# Given records
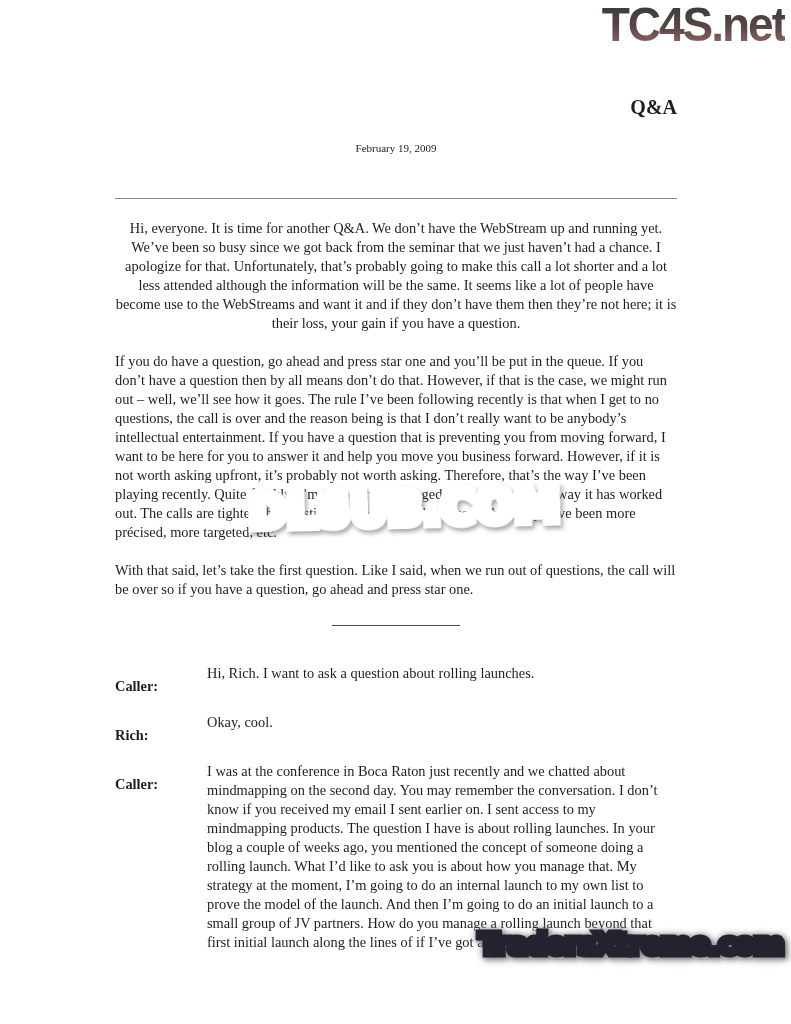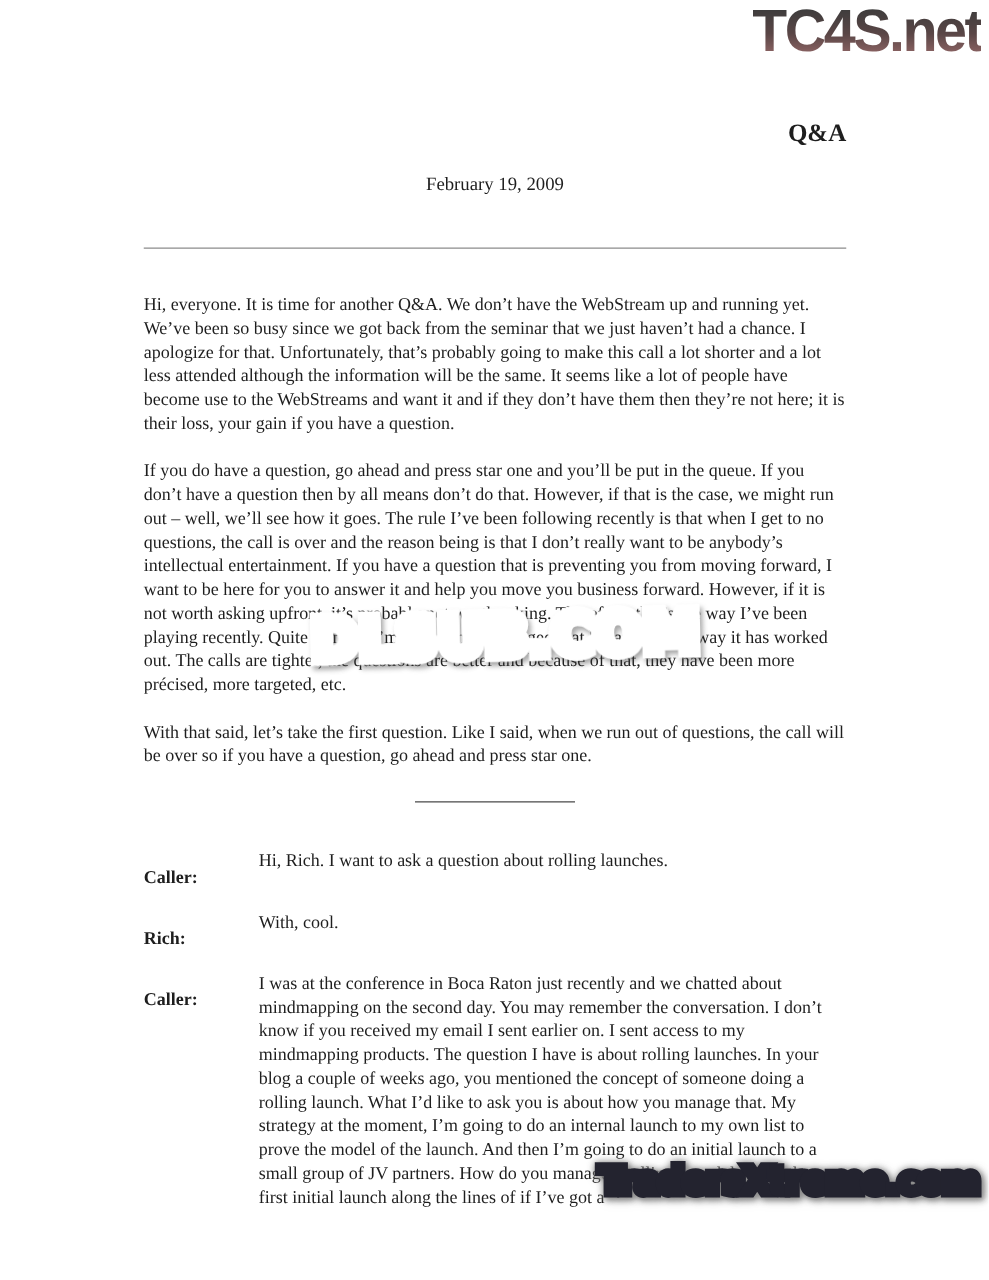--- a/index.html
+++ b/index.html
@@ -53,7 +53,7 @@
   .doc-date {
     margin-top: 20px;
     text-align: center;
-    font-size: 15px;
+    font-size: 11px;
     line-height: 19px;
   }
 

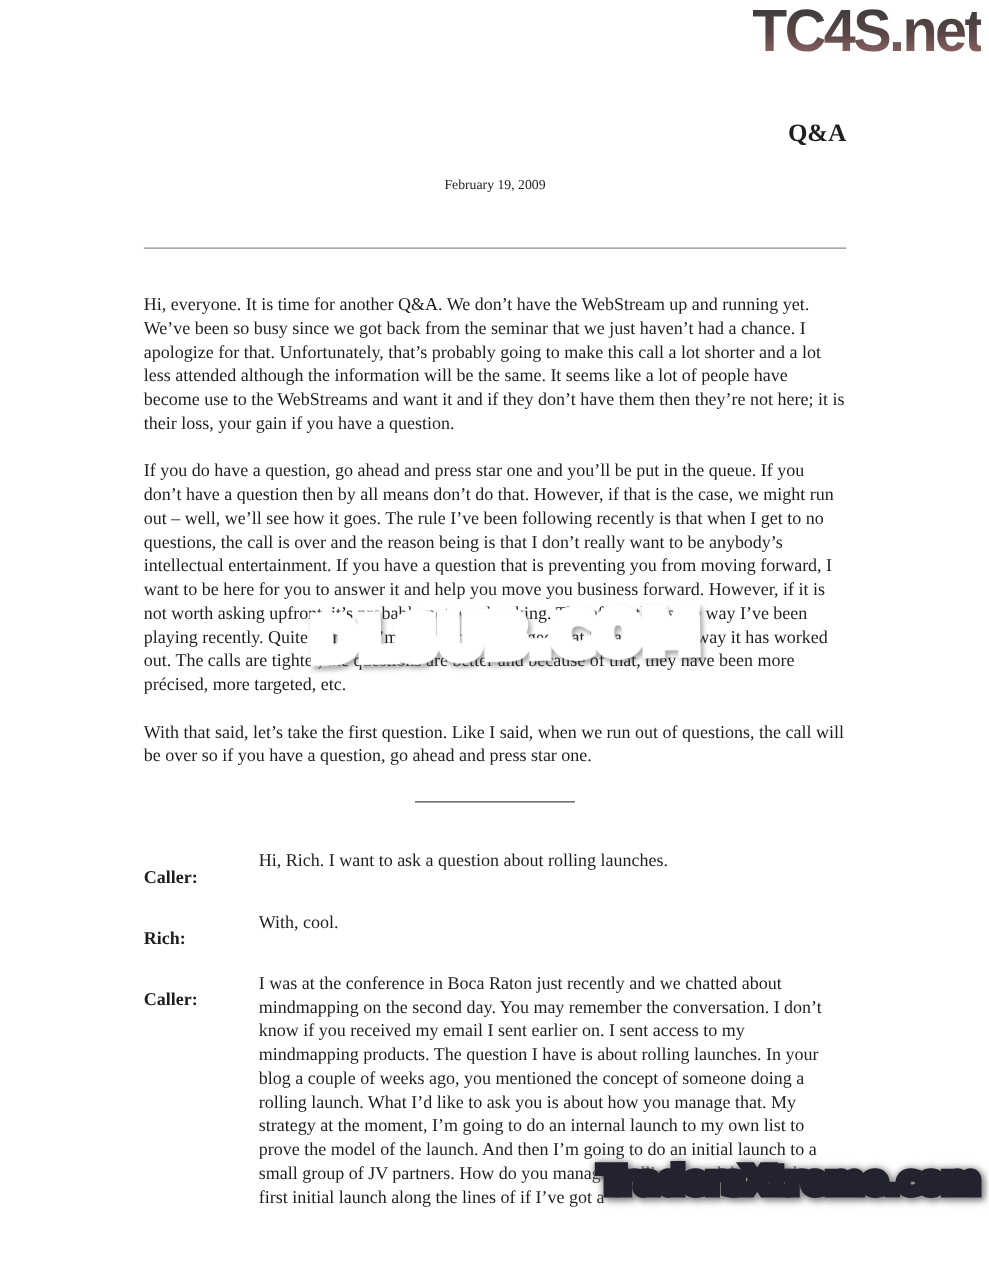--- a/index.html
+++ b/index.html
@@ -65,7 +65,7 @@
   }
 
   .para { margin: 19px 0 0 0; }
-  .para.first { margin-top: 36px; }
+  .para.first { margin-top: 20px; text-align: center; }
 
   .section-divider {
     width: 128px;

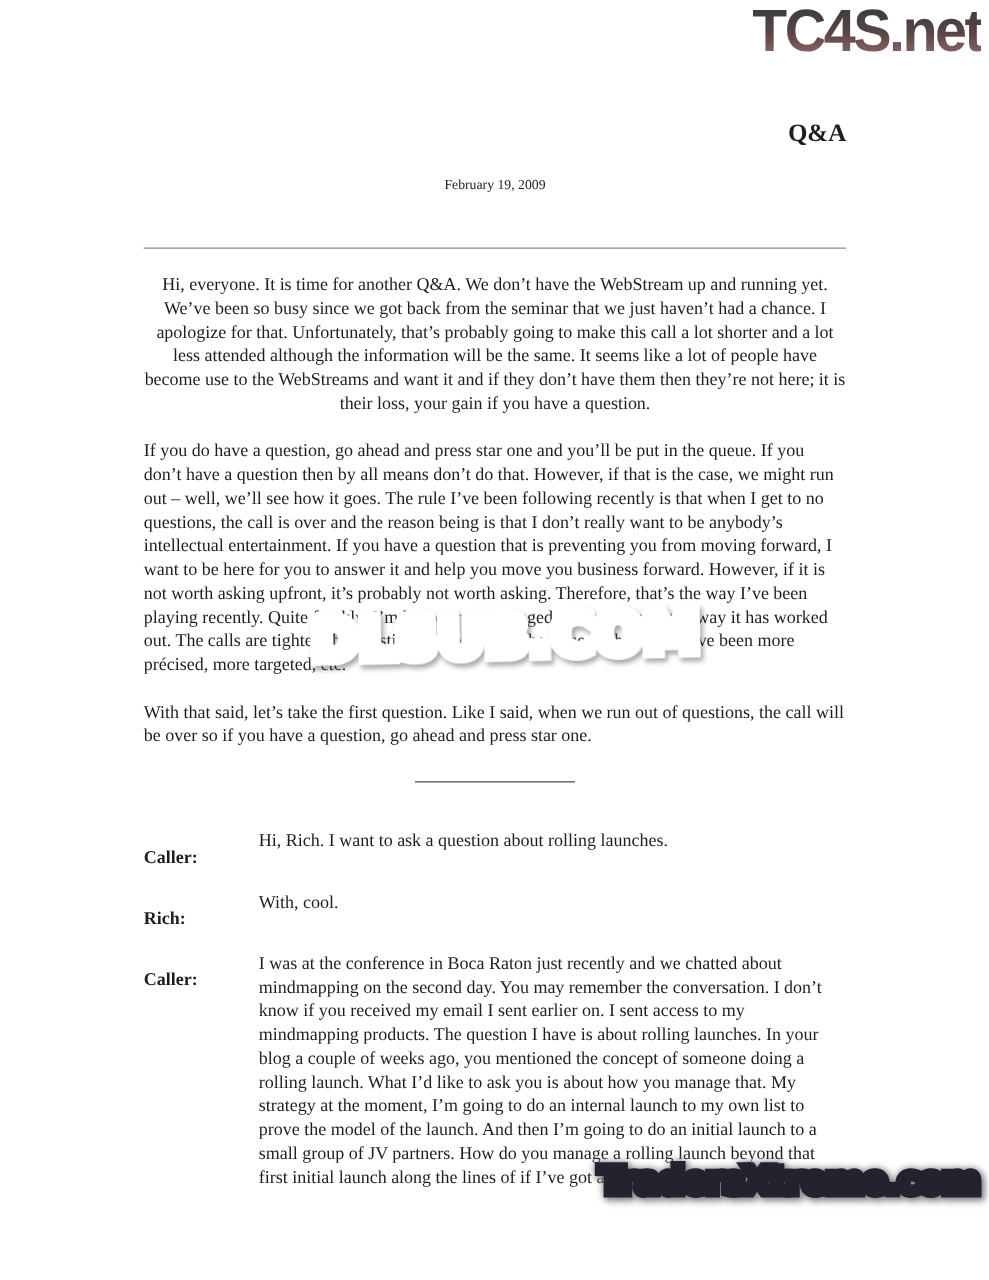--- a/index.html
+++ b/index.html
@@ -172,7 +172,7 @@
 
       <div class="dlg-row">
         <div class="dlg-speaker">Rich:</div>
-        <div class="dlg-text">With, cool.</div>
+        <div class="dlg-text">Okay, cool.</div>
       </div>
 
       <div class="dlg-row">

# Task to carry out
Here the records must be restated exactly, minus any images.

# Expected answer
--- a/index.html
+++ b/index.html
@@ -53,7 +53,7 @@
   .doc-date {
     margin-top: 20px;
     text-align: center;
-    font-size: 15px;
+    font-size: 11px;
     line-height: 19px;
   }
 

--- a/index.html
+++ b/index.html
@@ -65,7 +65,7 @@
   }
 
   .para { margin: 19px 0 0 0; }
-  .para.first { margin-top: 36px; }
+  .para.first { margin-top: 20px; text-align: center; }
 
   .section-divider {
     width: 128px;

--- a/index.html
+++ b/index.html
@@ -172,7 +172,7 @@
 
       <div class="dlg-row">
         <div class="dlg-speaker">Rich:</div>
-        <div class="dlg-text">With, cool.</div>
+        <div class="dlg-text">Okay, cool.</div>
       </div>
 
       <div class="dlg-row">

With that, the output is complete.